Otra cuestión que en la práctica presentó dificultades no previstas fue la cuestión de la seguridad, ya que en este último año fueron asesinados 32 ex guerrilleros, quienes al entrar en la desmovilización debían haber recibido custodia del Estado.

Los temores de la ex guerrilla tanto por la cuestión de la JEP como por la seguridad fueron expuestos por Timochenko al secretario general de la ONU, António Guterres. Esta conversación no cayó bien en el gobierno.

«Mi propósito al dirigirme personalmente a usted es el de poner de presente ya no nuestra preocupación, sino nuestra más encendida alarma por la forma como el Estado colombiano actúa en materia de la implementación de los acuerdos referidos», indicó Timochenko en la nota que le envió a Guterres.

Para colmo de males también se involucró en la polémica el jefe de la Misión de Verificación de la ONU en Colombia, Jean Arnault, quien afirmó que al menos el 55% de los 8.000 ex insurgentes que se acogieron al acuerdo de paz abandonaron las 22 zonas creadas para su tránsito a la vida civil por «desilusión» ante la ausencia de oportunidades económicas. 

«Los ex guerrilleros eran unos 8.000 al 20 de mayo en las zonas veredales donde se reunieron para dejar las armas. Quedaba el 70% al 15 de agosto. Hoy estimamos que el 45% todavía está en los Espacios Territoriales de Capacitación y Reincorporación (ETCR)» en los que se convirtieron dichas zonas, aseguró Arnault y provocó el inmediato rechazo del alto comisionado para la paz, Rodrigo Rivera.

«Estamos sorprendidos con las declaraciones del señor Arnault. Para plantear la clase de reservas que él propone existen los canales diplomáticos y veo que no fueron suficientes. Esto siembra la sensación de que hay una especie de diáspora de ex combatientes de las FARC en los Espacios Territoriales», advirtió Rivera, un funcionario de Santos. 

Además, dijo, «la ONU sabe que desde el 15 de agosto los miembros de las FARC tienen derecho a salir de esas zonas. El propósito de los espacios es que sean transitorios, ellos no están confinados allí y la ONU lo sabe».

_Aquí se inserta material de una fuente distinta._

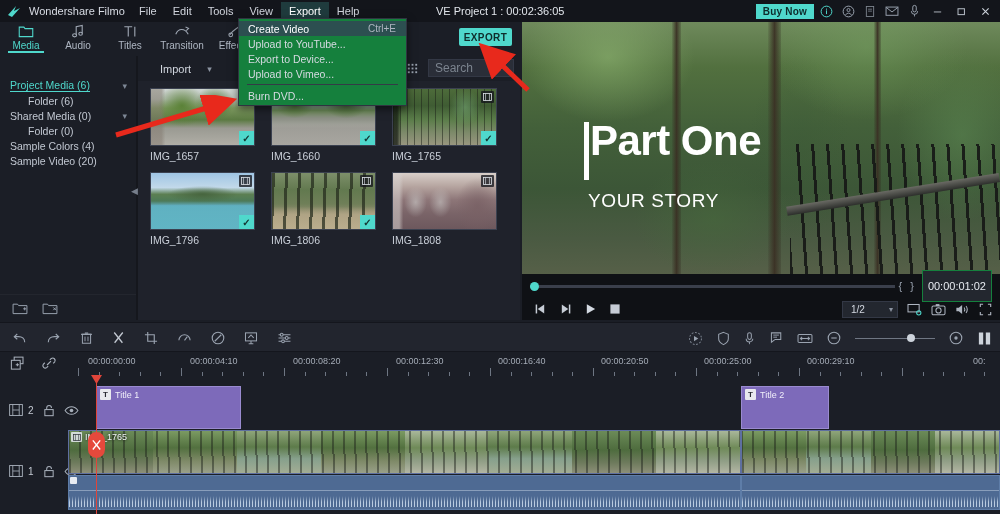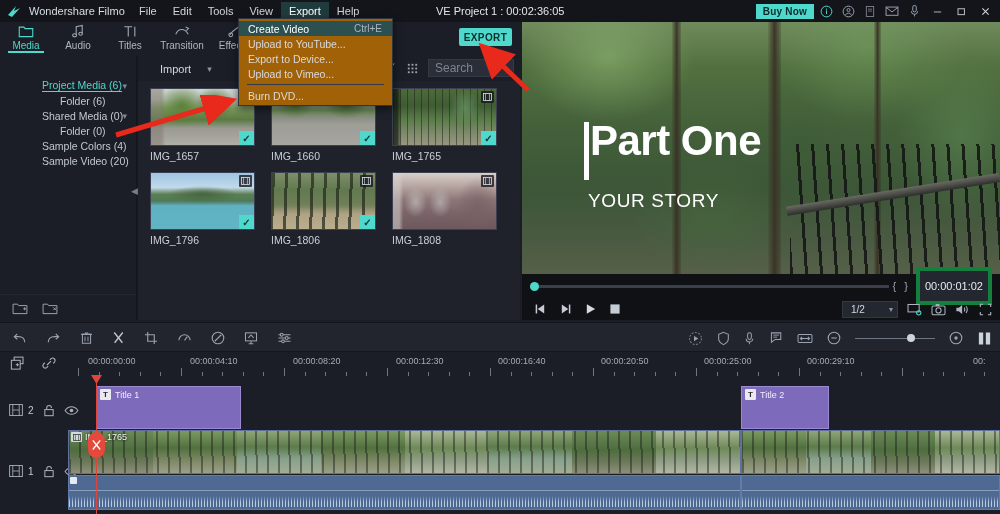--- a/index.html
+++ b/index.html
@@ -41,22 +41,22 @@
   .tb-ico {
     width: 20px; height: 20px; display: flex; align-items: center;
     justify-content: center; color: #9aa3b0; font-size: 12px;
   }
   .tb-ico.accent { color: #4fd8cc; }
   .wbtn { width: 22px; height: 20px; display: flex; align-items: center;
     justify-content: center; color: #b5bcc6; font-size: 12px; }
 
   
   .dropdown {
-    position: absolute; left: 238px; top: 18px; width: 155px;
-    background: #a16207; border: 1px solid #2f3440; z-index: 60;
+    position: absolute; left: 238px; top: 18px; width: 169px;
+    background: #15803d; border: 1px solid #2f3440; z-index: 60;
     padding: 2px 0; box-shadow: 0 3px 8px rgba(0,0,0,.55);
   }
   .dd-item {
     display: flex; justify-content: space-between; align-items: center;
     font-size: 10.5px; color: #d6dae2; padding: 3px 10px 3px 9px; height: 15px;
   }
   .dd-item.hl { background: #2c4f50; color: #ffffff; }
   .dd-item .sc { color: #aeb5c0; font-size: 10px; }
   .dd-sep { height: 1px; background: #343a46; margin: 3px 8px; }
 
@@ -74,21 +74,21 @@
   }
   .mtab .ic { height: 15px; display: flex; align-items: center; justify-content: center;
     color: #9fa7b3; }
   .mtab .lb { font-size: 10px; color: #aeb6c2; margin-top: 1px; }
   .mtab.sel .ic, .mtab.sel .lb { color: #4fd8cc; }
   .mtab.sel::after {
     content: ""; position: absolute; left: 8px; right: 8px; bottom: -2px;
     height: 2px; background: #4fd8cc;
   }
   .tree {
-    position: absolute; left: 0; top: 56px; width: 137px; padding-left: 32px;
+    position: absolute; left: 0; top: 56px; width: 137px;
   }
   .tree-row {
     display: flex; align-items: center; height: 15px; font-size: 10.5px;
     color: #c2c8d2; padding-left: 10px; position: relative;
   }
   .tree-row.sel { color: #4fd8cc; }
   .tree-row.sel .lbl { border-bottom: 1px solid #4fd8cc; }
   .tree-row.ind { padding-left: 28px; }
   .tree-row .chev { position: absolute; right: 10px; color: #7e8795; font-size: 9px; }
   .left-footer {
@@ -249,21 +249,21 @@
     position: absolute; left: 0; top: 252px; width: 478px; height: 24px;
     display: flex; align-items: center; padding: 0 8px;
   }
   .track-line { position: relative; flex: 1; height: 3px; background: #3a3f4b; }
   .track-knob {
     position: absolute; left: 0px; top: -3px; width: 9px; height: 9px;
     border-radius: 50%; background: #4fd8cc;
   }
   .brace { color: #9aa3b0; font-size: 11px; padding: 0 4px; }
   .tc-box {
-    background: #23272f; border: 4px solid #15803d; color: #e6eaf0;
+    background: #23272f; border: 1px solid #15803d; color: #e6eaf0;
     font-size: 11px; padding: 9px 5px; margin-left: 4px;
     font-family: "Liberation Sans", sans-serif;
   }
   .pv-controls {
     position: absolute; left: 0; top: 276px; width: 478px; height: 22px;
     display: flex; align-items: center;
   }
   .pc-left { display: flex; align-items: center; gap: 12px; padding-left: 12px; }
   .pc-right { position: absolute; right: 8px; display: flex; align-items: center; gap: 9px; }
   .ratio-sel {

Los siguientes son los principales hitos del primer año del proceso de paz colombiano:

2016
– 24 de noviembre: El presidente Juan Manuel Santos y el jefe de las FARC, Rodrigo Londoño, alias Timochenko, firman en Bogotá un nuevo acuerdo, que incluye 56 cambios en los 57 ejes temáticos con respecto al anterior, rechazado por escaso margen en el plebiscito del 2 de octubre. 
– 30 de noviembre: El Congreso ratifica el acuerdo de paz por 130 votos a favor y ninguno en contra. 

2017 
– Febrero: Las FARC terminan su concentración en las 26 zonas rurales establecidas en el pacto, un mes y medio después de lo previsto por el cronograma de implementación a causa de los retrasos de parte del gobierno en el acondicionamiento logístico.
– Marzo: La ONU, en cumplimiento del acuerdo final, comienza el registro de las armas de 6.803 guerrilleros desmovilizados. 
– Abril: El Congreso aprueba la participación en política de las FARC una vez que termine el proceso de desarme. 
– Junio: La ex guerrilla entrega en tres fases de 30%, 30% y 40% la totalidad de sus armas, según lo establecido en el acuerdo final. 
– Agosto: La ONU extrae los dos últimos contenedores con armas y explosivos en un campamento ubicado en el departamento de La Guajira. 
– Septiembre: En la Plaza de Bolívar, en el centro histórico de Bogotá, es presentado el partido Fuerza Alternativa Revolucionaria del Común (FARC), expresión política de la ex guerrilla. 
Rodrigo Londoño le pide al papa Francisco que lo perdone por el dolor que su organización causó al país durante una visita que el jefe de la Iglesia católica hizo ese mes a Colombia. 
– Octubre: La ONU expresa preocupación por las «graves falencias en materia logística y financiera» que ha tenido la implementación del acuerdo de paz. 
– Noviembre: Londoño, proclamado candidato presidencial del partido FARC, le dice al secretario general de la ONU, António Guterres, que las «alarmas están encendidas» por los «incumplimientos» del Estado colombiano en torno al acuerdo de paz. 
El gobierno polemiza con el jefe de la Misión de la ONU, Jean Arnault, quien afirmó que el 55% de los ex guerrilleros abandonaron las zonas veredales por «desilusión».
24 noviembre: En el primer aniversario de la firma del acuerdo, Santos y Timonchenko se reunirán para intentar bajar tensiones y evitar que la crisis se profundice.